--- RECORDS SUPPLIED ---
--*--

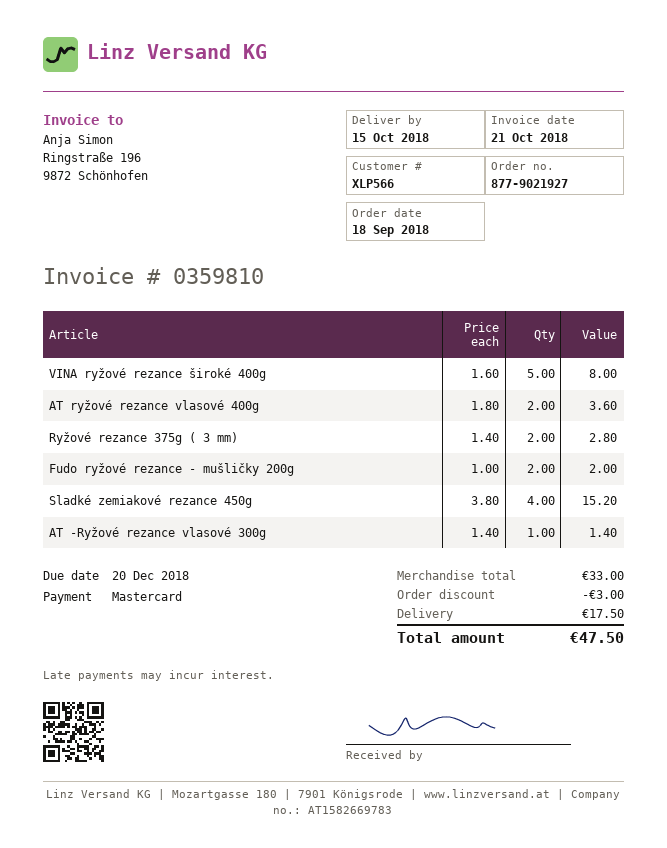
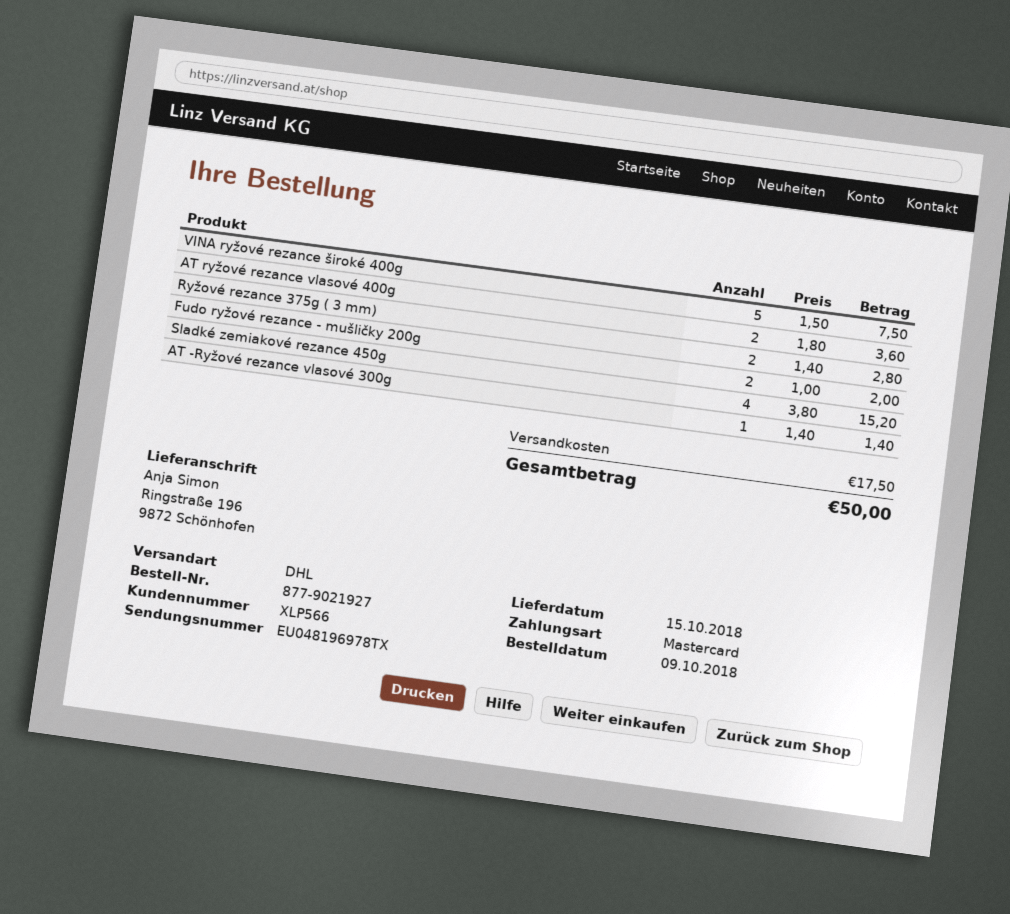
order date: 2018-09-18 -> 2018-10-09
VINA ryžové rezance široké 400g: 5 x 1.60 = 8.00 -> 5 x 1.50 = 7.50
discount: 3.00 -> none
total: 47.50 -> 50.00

--*--

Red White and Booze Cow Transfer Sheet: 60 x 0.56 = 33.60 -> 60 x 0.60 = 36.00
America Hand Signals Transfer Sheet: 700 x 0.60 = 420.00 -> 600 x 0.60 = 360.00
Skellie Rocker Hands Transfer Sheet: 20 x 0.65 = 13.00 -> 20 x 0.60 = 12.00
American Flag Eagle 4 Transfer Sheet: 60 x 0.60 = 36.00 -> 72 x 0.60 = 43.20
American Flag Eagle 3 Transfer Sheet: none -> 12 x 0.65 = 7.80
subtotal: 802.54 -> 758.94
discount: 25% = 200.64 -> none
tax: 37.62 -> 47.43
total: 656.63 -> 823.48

--*--

--- EXERCISE BRIEF ---
Keeping every character as it is, restate the lines above that run from the line with "American Flag Eagle 3" through the line with "total: 656.63 -> 823.48", both included, and nothing else.

--- WRITTEN SOLUTION ---
American Flag Eagle 3 Transfer Sheet: none -> 12 x 0.65 = 7.80
subtotal: 802.54 -> 758.94
discount: 25% = 200.64 -> none
tax: 37.62 -> 47.43
total: 656.63 -> 823.48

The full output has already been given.